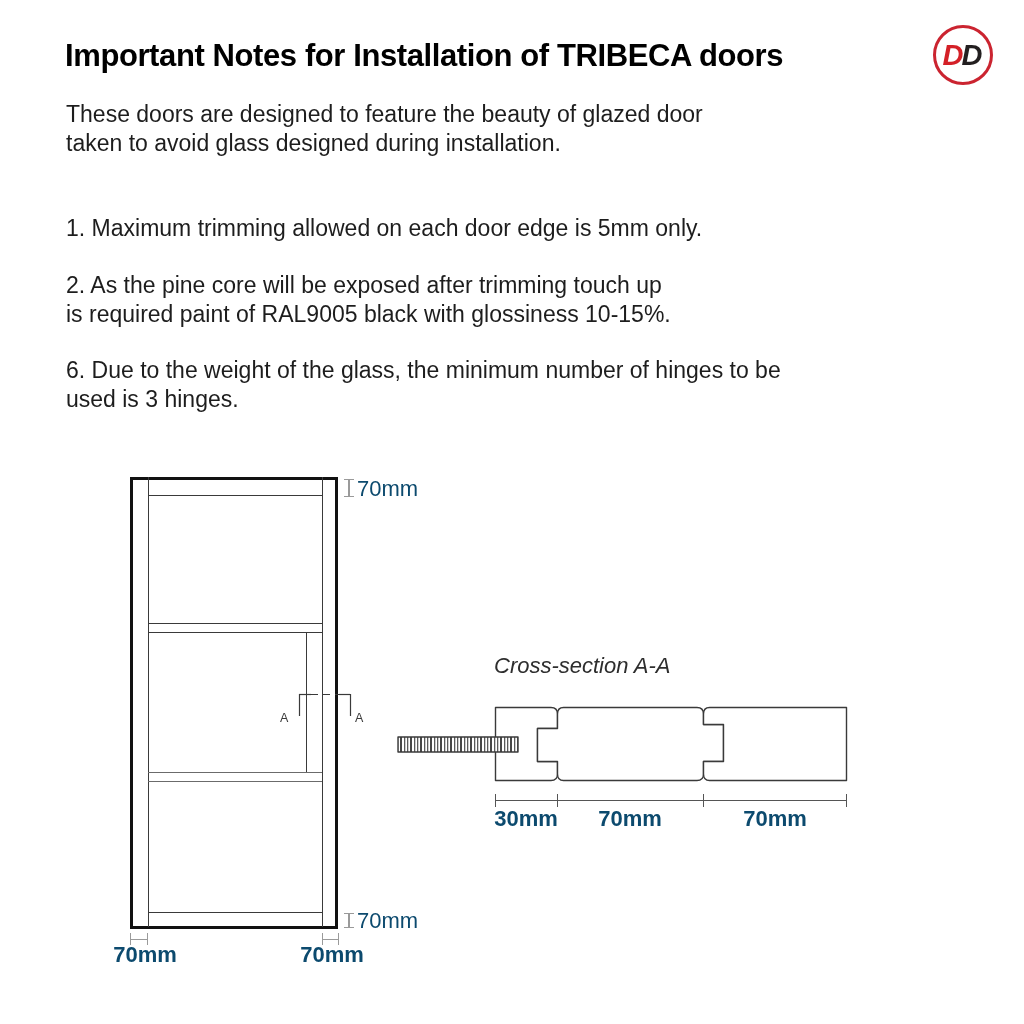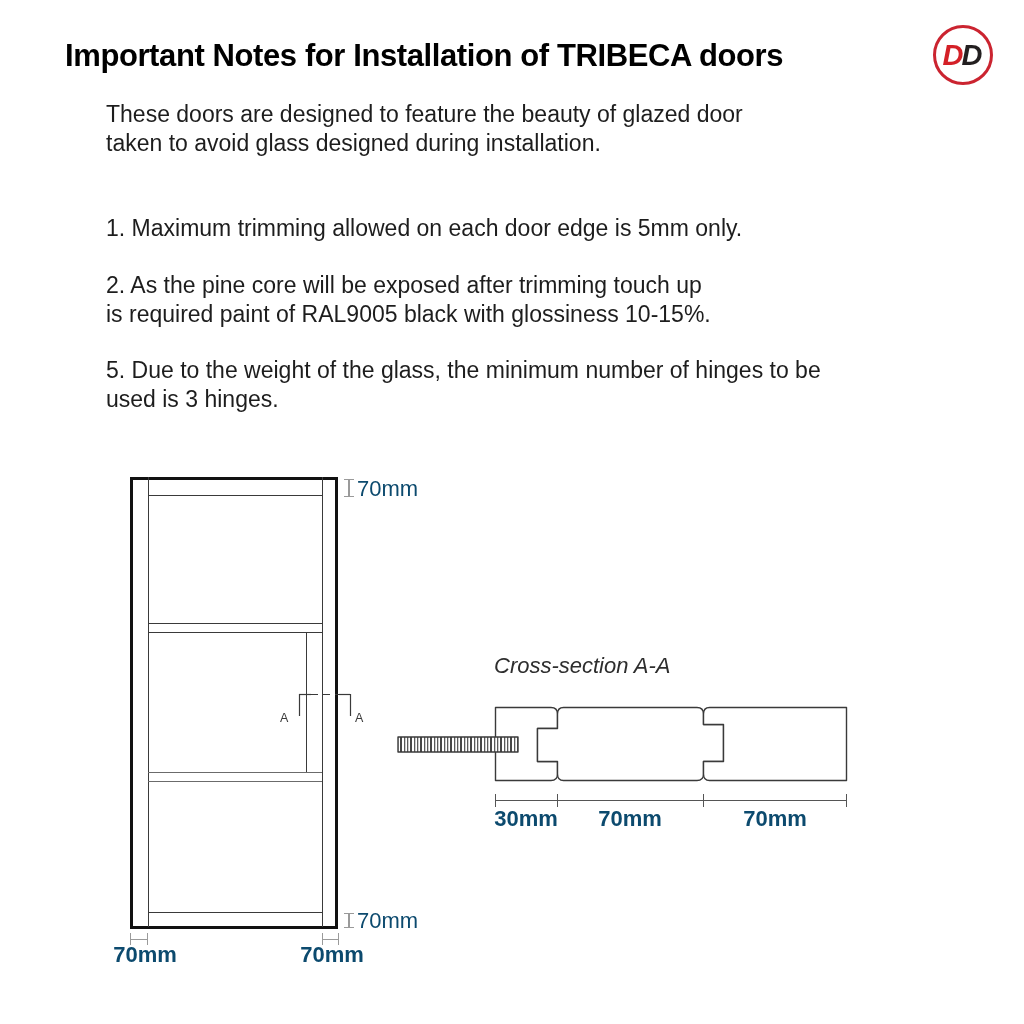--- a/index.html
+++ b/index.html
@@ -10,21 +10,21 @@
   .title{position:absolute;left:65px;top:38px;font-size:31px;font-weight:700;
          letter-spacing:-0.4px;color:#000;white-space:nowrap;}
 
   .logo{position:absolute;left:933px;top:25px;width:54px;height:54px;border:3px solid #cb2430;
         border-radius:50%;display:flex;align-items:center;justify-content:center;background:#fff;}
   .logo span{font-size:29px;font-weight:700;font-style:italic;line-height:1;letter-spacing:-2px;}
   .logo .d1{color:var(--logo-red,#d42027);margin-left:-3px;}
   .logo .d2{color:var(--logo-dark,#231f20);}
 
   .para{position:absolute;left:66px;width:840px;font-size:23px;line-height:29px;color:#1d1d1d;}
-  .para span{display:block;white-space:nowrap;margin-left:40px;}
+  .para span{display:block;white-space:nowrap;}
   .intro{top:100px;}
   .note-1{top:214px;}
   .note-2{top:271px;}
   .note-3{top:356px;}
 
   svg.drawing{position:absolute;left:0;top:0;width:1024px;height:1024px;}
 
   .dim{position:absolute;font-size:22px;line-height:20px;color:#0c4a6e;white-space:nowrap;}
   .dim.centered{transform:translateX(-50%);font-weight:bold;}
   .sec-a{position:absolute;font-size:12.5px;line-height:13px;color:#3a3a3a;}
@@ -47,21 +47,21 @@
   </div>
 
   <div class="para note-1">
     <span>1. Maximum trimming allowed on each door edge is 5mm only.</span>
   </div>
   <div class="para note-2">
     <span>2. As the pine core will be exposed after trimming touch up</span>
     <span>is required paint of RAL9005 black with glossiness 10-15%.</span>
   </div>
   <div class="para note-3">
-    <span>5. Due to the weight of the glass, the minimum number of hinges to be</span>
+    <span>6. Due to the weight of the glass, the minimum number of hinges to be</span>
     <span>used is 3 hinges.</span>
   </div>
 
   <svg class="drawing" viewBox="0 0 1024 1024">
     <defs>
       <pattern id="hatch" width="10" height="15" patternUnits="userSpaceOnUse">
         <rect width="10" height="15" fill="#ffffff"></rect>
         <rect x="0" width="2" height="15" fill="#474747"></rect>
         <rect x="4" width="1.3" height="15" fill="#5a5a5a"></rect>
         <rect x="7" width="1.3" height="15" fill="#5a5a5a"></rect>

::::

_Exercise instructions:_ Print all records word for word, no images.

_Response box:_
--- a/index.html
+++ b/index.html
@@ -10,21 +10,21 @@
   .title{position:absolute;left:65px;top:38px;font-size:31px;font-weight:700;
          letter-spacing:-0.4px;color:#000;white-space:nowrap;}
 
   .logo{position:absolute;left:933px;top:25px;width:54px;height:54px;border:3px solid #cb2430;
         border-radius:50%;display:flex;align-items:center;justify-content:center;background:#fff;}
   .logo span{font-size:29px;font-weight:700;font-style:italic;line-height:1;letter-spacing:-2px;}
   .logo .d1{color:var(--logo-red,#d42027);margin-left:-3px;}
   .logo .d2{color:var(--logo-dark,#231f20);}
 
   .para{position:absolute;left:66px;width:840px;font-size:23px;line-height:29px;color:#1d1d1d;}
-  .para span{display:block;white-space:nowrap;margin-left:40px;}
+  .para span{display:block;white-space:nowrap;}
   .intro{top:100px;}
   .note-1{top:214px;}
   .note-2{top:271px;}
   .note-3{top:356px;}
 
   svg.drawing{position:absolute;left:0;top:0;width:1024px;height:1024px;}
 
   .dim{position:absolute;font-size:22px;line-height:20px;color:#0c4a6e;white-space:nowrap;}
   .dim.centered{transform:translateX(-50%);font-weight:bold;}
   .sec-a{position:absolute;font-size:12.5px;line-height:13px;color:#3a3a3a;}
@@ -47,21 +47,21 @@
   </div>
 
   <div class="para note-1">
     <span>1. Maximum trimming allowed on each door edge is 5mm only.</span>
   </div>
   <div class="para note-2">
     <span>2. As the pine core will be exposed after trimming touch up</span>
     <span>is required paint of RAL9005 black with glossiness 10-15%.</span>
   </div>
   <div class="para note-3">
-    <span>5. Due to the weight of the glass, the minimum number of hinges to be</span>
+    <span>6. Due to the weight of the glass, the minimum number of hinges to be</span>
     <span>used is 3 hinges.</span>
   </div>
 
   <svg class="drawing" viewBox="0 0 1024 1024">
     <defs>
       <pattern id="hatch" width="10" height="15" patternUnits="userSpaceOnUse">
         <rect width="10" height="15" fill="#ffffff"></rect>
         <rect x="0" width="2" height="15" fill="#474747"></rect>
         <rect x="4" width="1.3" height="15" fill="#5a5a5a"></rect>
         <rect x="7" width="1.3" height="15" fill="#5a5a5a"></rect>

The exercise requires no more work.